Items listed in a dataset

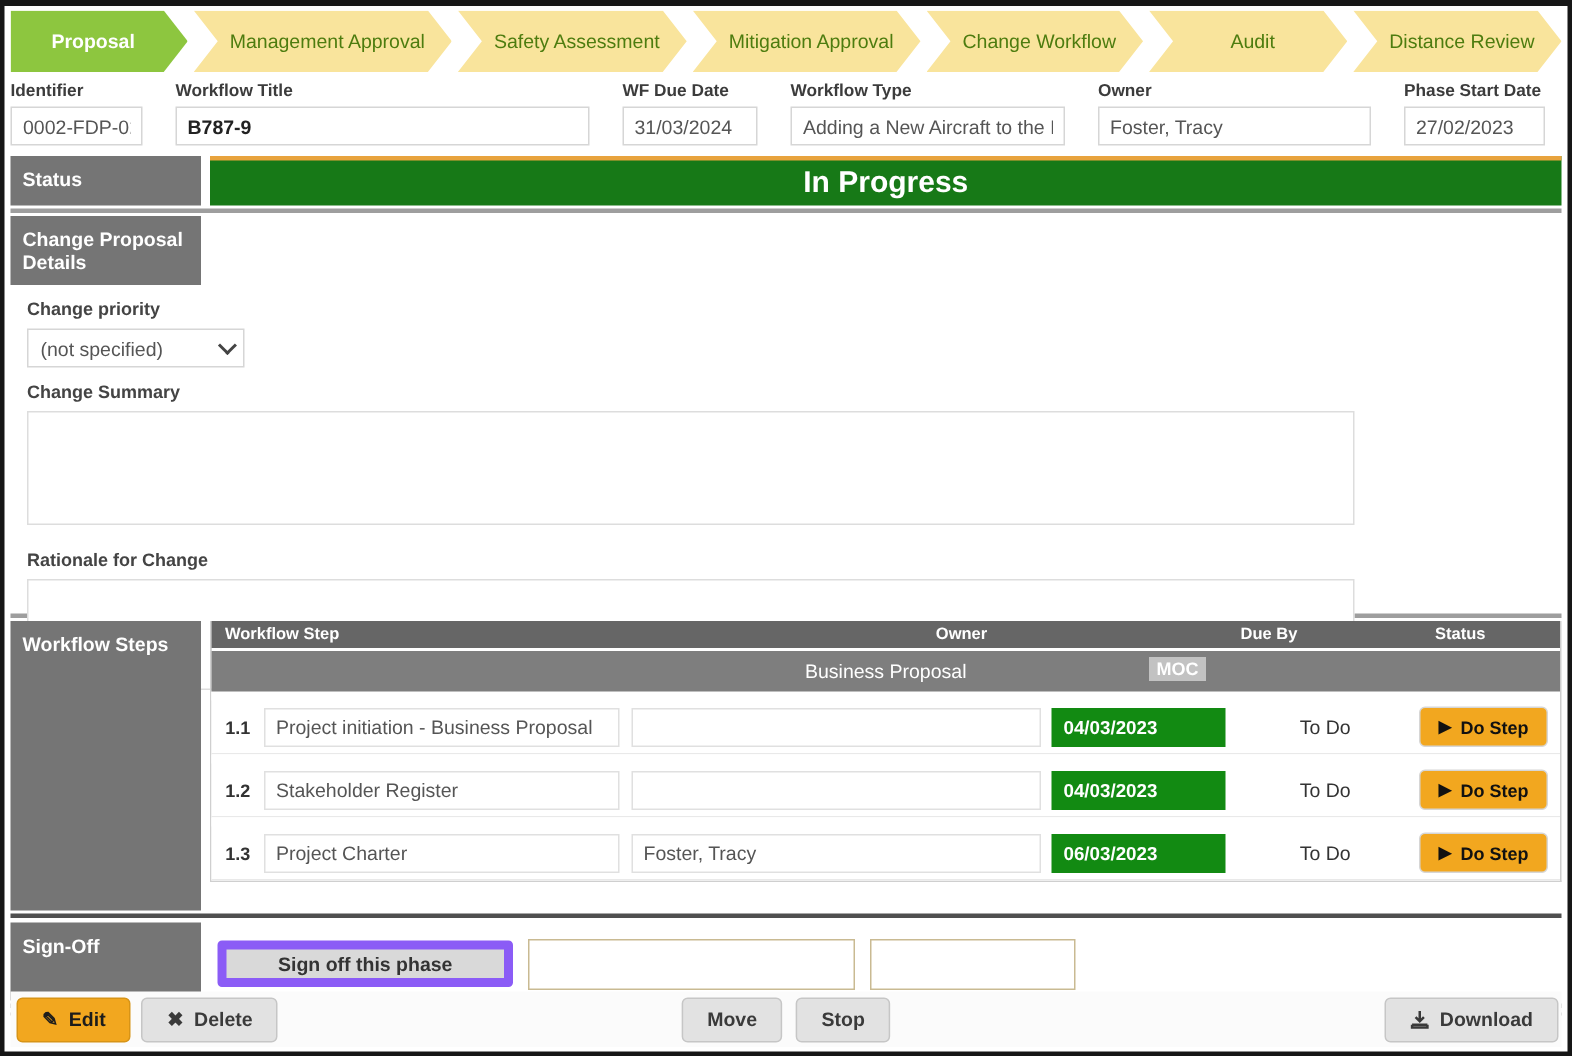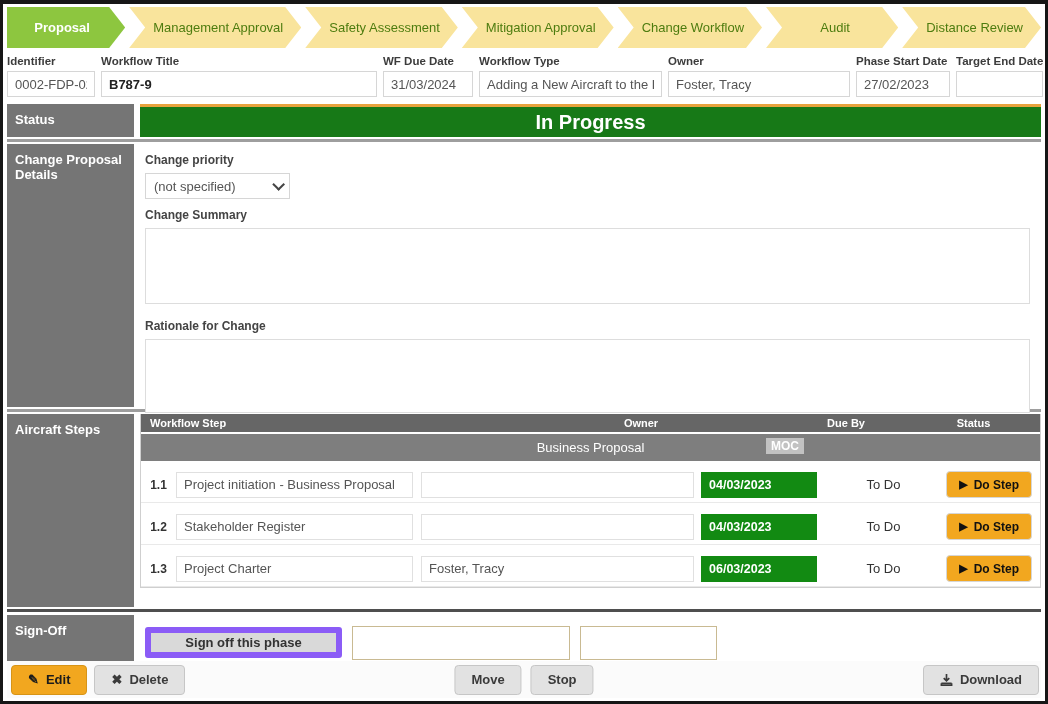--- a/index.html
+++ b/index.html
@@ -25,7 +25,7 @@
   .phase.first { clip-path: polygon(0 0, calc(100% - 16px) 0, 100% 50%, calc(100% - 16px) 100%, 0 100%); padding-left: 10px; }
   .phase.active { background: #8dc63f; color: #ffffff; font-weight: bold; }
   
-  .hdr { display: flex; gap: 6px; margin-bottom: 7px; }
+  .hdr { display: flex; gap: 22px; margin-bottom: 7px; }
   .fld { display: flex; flex-direction: column; }
   .fld label { font-size: 11.5px; font-weight: bold; color: #3c3c3c; margin-bottom: 4px; white-space: nowrap; }
   .fld input {

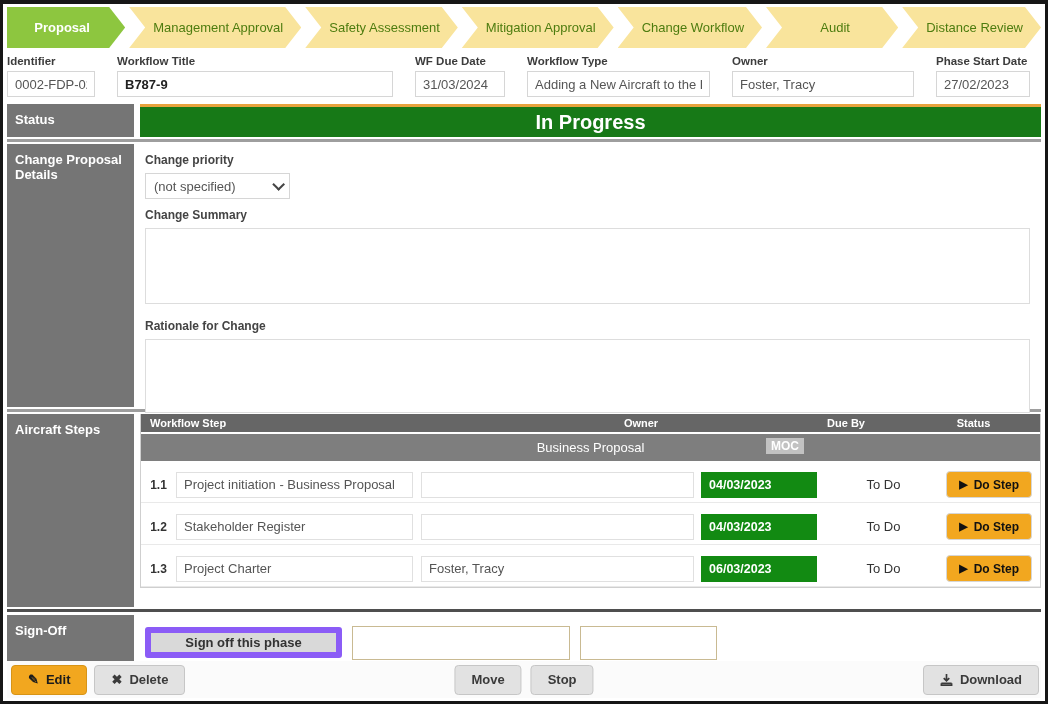--- a/index.html
+++ b/index.html
@@ -55,7 +55,7 @@
     display: flex; align-items: center; justify-content: center;
   }
   
-  .cpd { height: 263px; }
+  .cpd { height: 263px; flex-direction: column; }
   .cpd .content { padding: 9px 8px 0 5px; }
   .flabel { font-size: 12px; font-weight: bold; color: #444; margin-bottom: 6px; }
   .select-box {

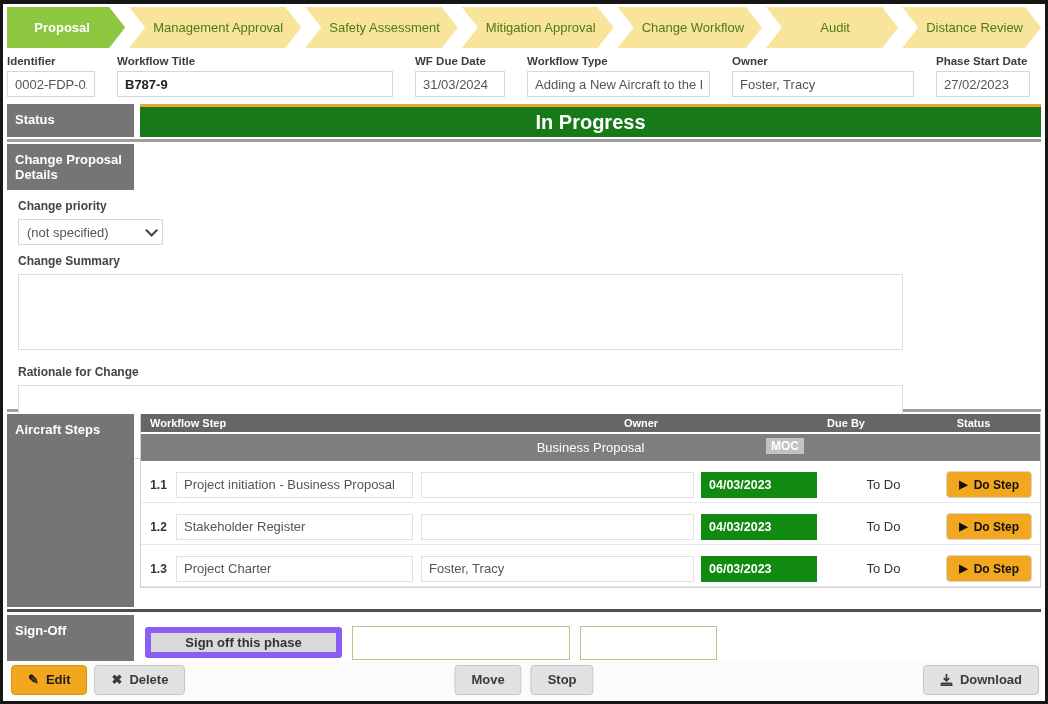--- a/index.html
+++ b/index.html
@@ -208,7 +208,7 @@
   <div class="divider"></div>
 
   <div class="section ws">
-    <div class="side">Aircraft Steps</div>
+    <div class="side">Workflow Steps</div>
     <div class="content">
       <div class="table">
         <div class="thead">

▶ _Task to complete_:
Retype each line above exactly. Leave the images out.

▶ _Answer to the problem_:
--- a/index.html
+++ b/index.html
@@ -25,7 +25,7 @@
   .phase.first { clip-path: polygon(0 0, calc(100% - 16px) 0, 100% 50%, calc(100% - 16px) 100%, 0 100%); padding-left: 10px; }
   .phase.active { background: #8dc63f; color: #ffffff; font-weight: bold; }
   
-  .hdr { display: flex; gap: 6px; margin-bottom: 7px; }
+  .hdr { display: flex; gap: 22px; margin-bottom: 7px; }
   .fld { display: flex; flex-direction: column; }
   .fld label { font-size: 11.5px; font-weight: bold; color: #3c3c3c; margin-bottom: 4px; white-space: nowrap; }
   .fld input {

--- a/index.html
+++ b/index.html
@@ -55,7 +55,7 @@
     display: flex; align-items: center; justify-content: center;
   }
   
-  .cpd { height: 263px; }
+  .cpd { height: 263px; flex-direction: column; }
   .cpd .content { padding: 9px 8px 0 5px; }
   .flabel { font-size: 12px; font-weight: bold; color: #444; margin-bottom: 6px; }
   .select-box {

--- a/index.html
+++ b/index.html
@@ -208,7 +208,7 @@
   <div class="divider"></div>
 
   <div class="section ws">
-    <div class="side">Aircraft Steps</div>
+    <div class="side">Workflow Steps</div>
     <div class="content">
       <div class="table">
         <div class="thead">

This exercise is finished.